7.3: Skew and Kurtosis Flashcards
What is Chebyshev’s inequality? What is most important about it?
Chebyshev’s inequality states that for any set of observations, the percentage of the observations that lie within k standard deviations of the mean is at least 1 - 1/k^2 for all k > 1.
The most important part of Chebyshev’s inequality:
- applies to any distribution
- applies to both sample and population data
What is relative dispersion and how is it commonly measured? Why is it useful?
Relative dispersion is the amount of variability in a distribution relative to a reference point or benchmark.
It is commonly measured with the coefficient of variation (CV), which is computed as standard deviation of x / average value of x. It is useful because it helps to make a direct comparison of dispersion across different sets of data.
What is coefficient of variation used to measure in an investment setting?
Risk (variability) per unit of expected return (mean).
Why is a symmetrical distribution important?
Symmetry is important because the degree of symmetry tells analysts if deviations form the mean are more likely to be positive or negative (skewness).
What is skewness? What are the two types of skewness?
Skewness refers to the extent to which a distribution is not symmetrical as a result of outliers in the observation.
Two types of skewness:
- Left tail/negatively skewed distribution
- Right tail/positively skewed distribution
Another term for left tail skewness
Negatively skewed distribution.
Another term for right tail skewness
Positively skewed distribtion.
What is the relationship between mean, median, and mode in a symmetrical distribution?
Mean = mode = median
What is the relationship between mean, median, and mode in a positive/right tail skewness?
Mean > median > mode
What is the relationship between mean, median, and mode in a negative/left tail skewness?
Mean < median < mode
What is kurtosis? What are the three types of kurtosis (LPM)?

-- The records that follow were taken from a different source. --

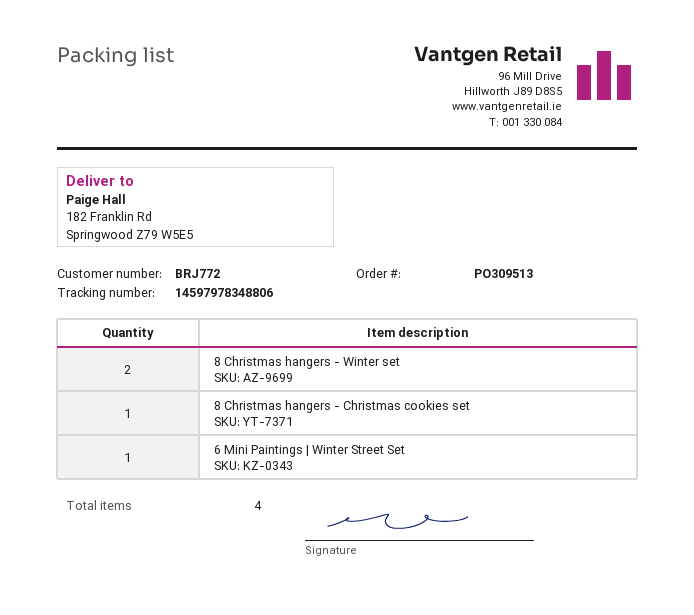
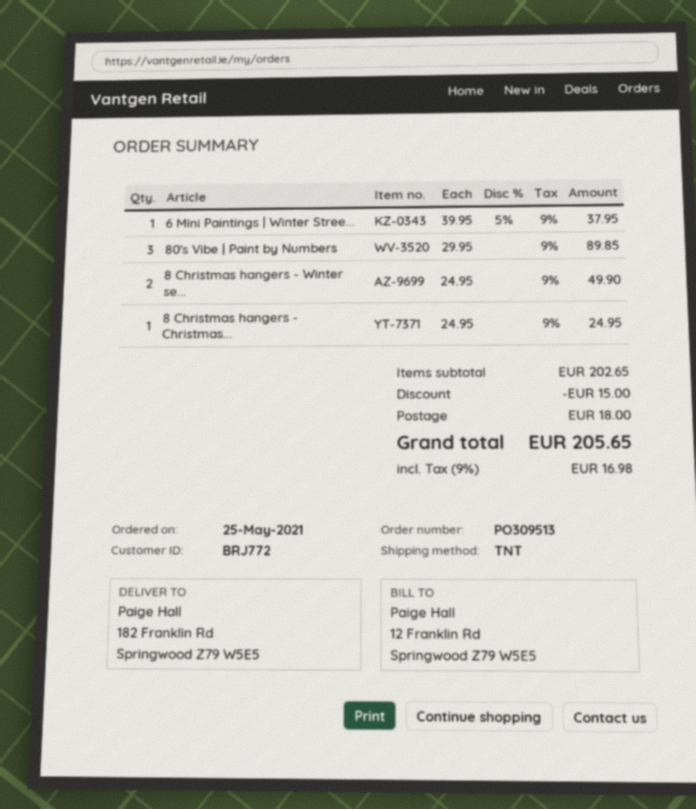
80's Vibe | Paint by Numbers: none -> 3

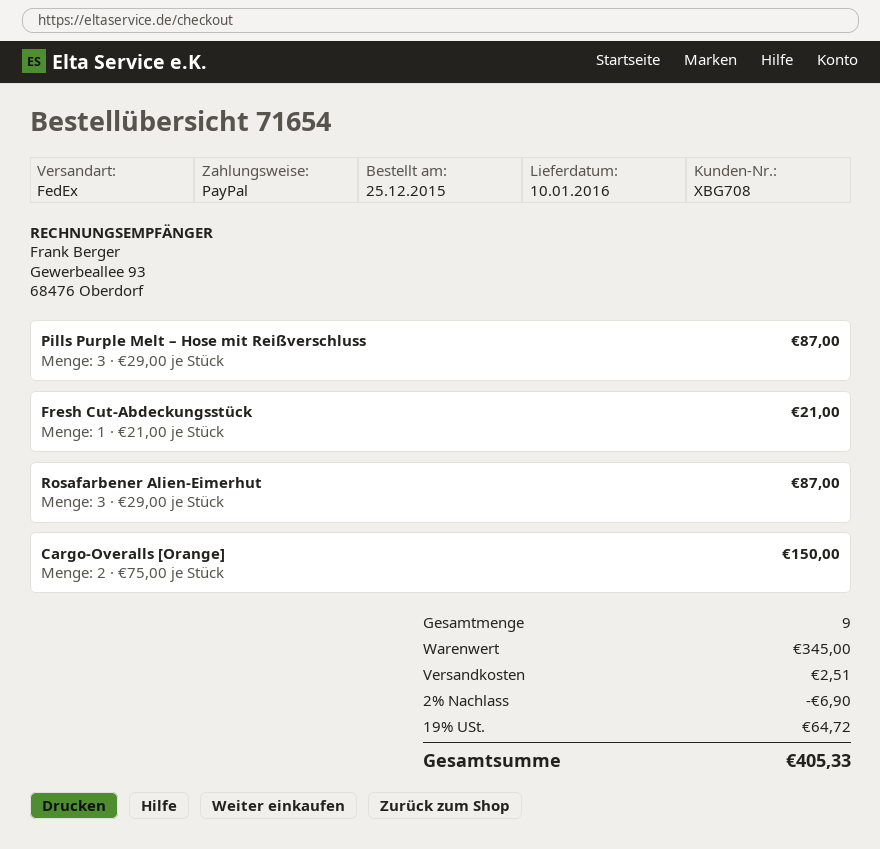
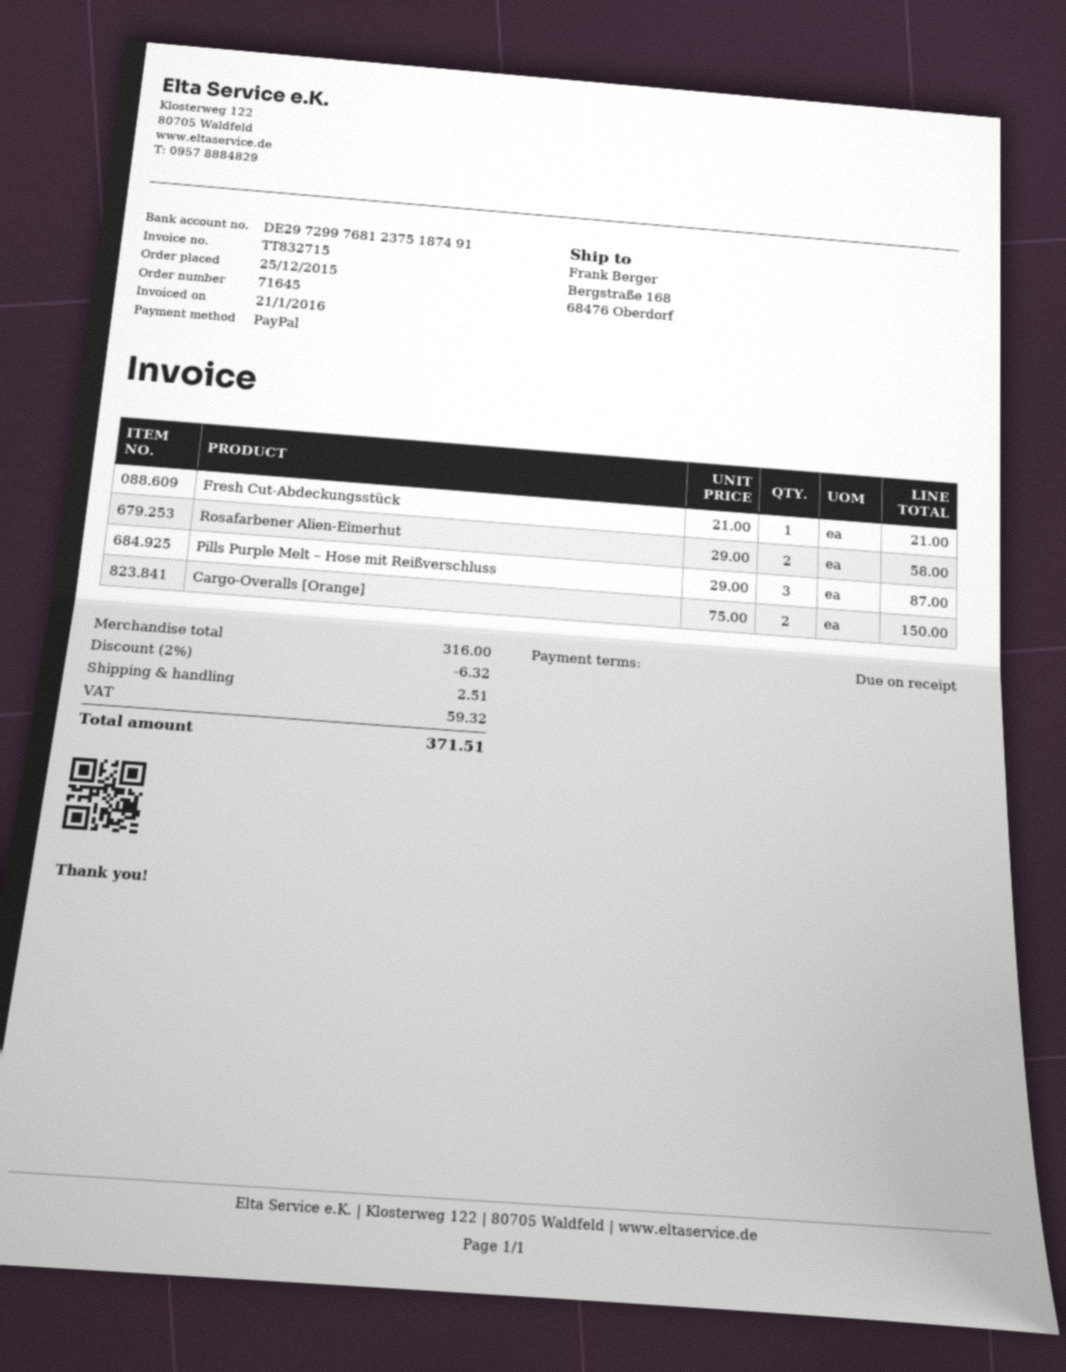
order number: 71654 -> 71645
Rosafarbener Alien-Eimerhut: 3 x 29.00 = 87.00 -> 2 x 29.00 = 58.00
subtotal: 345.00 -> 316.00
discount: 2% = 6.90 -> 2% = 6.32
tax: 64.72 -> 59.32
total: 405.33 -> 371.51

Kurtosis is a measure of the degree to which a distribution is more or less peaked than a normal distribution.
Leptokurtic describes a distribution that is more peaked than a normal distribution.
Platykurtic describes a distribution that is less peaked than a normal distribution.
Mesokurtic describes a distribution that has the same kurtosis as a normal distributions.
What is leptokurtic? What is its characteristics? What are the two other types of kurtosis?
Leptokurtic describes a distribution that is more peaked than a normal distribution. Characteristics: more returns clustered around the mean and more returns with large deviations from the mean (fatter tails) indicating lower returns with small deviations from the mean.
Platykurtic describes a distribution that is less peaked than a normal distribution.
Mesokurtic describes a distribution that has the same kurtosis as a normal distributions.
What is platykurtic? What are the two other types of kurtosis?
Platykurtic describes a distribution that is less peaked than a normal distribution.
Leptokurtic describes a distribution that is more peaked than a normal distribution.
Mesokurtic describes a distribution that has the same kurtosis as a normal distributions.
What is mesokurtic? What are the two other types of kurtosis?
Mesokurtic describes a distribution that has the same kurtosis as a normal distributions.
Platykurtic describes a distribution that is less peaked than a normal distribution.
Leptokurtic describes a distribution that is more peaked than a normal distribution.
What is excess kurtosis? What does a positive value of excess kurtosis indicate? Negative value?
Excess kurtosis is if a distribution has more or less kurtosis than the normal distribution.
Positive value of excess kurtosis indicate a distribution that is leptokurtic (more peaked, fat fails). Negative value of excess kurtosis indicate a distribution that is platykurtic (less peaked, thin tails)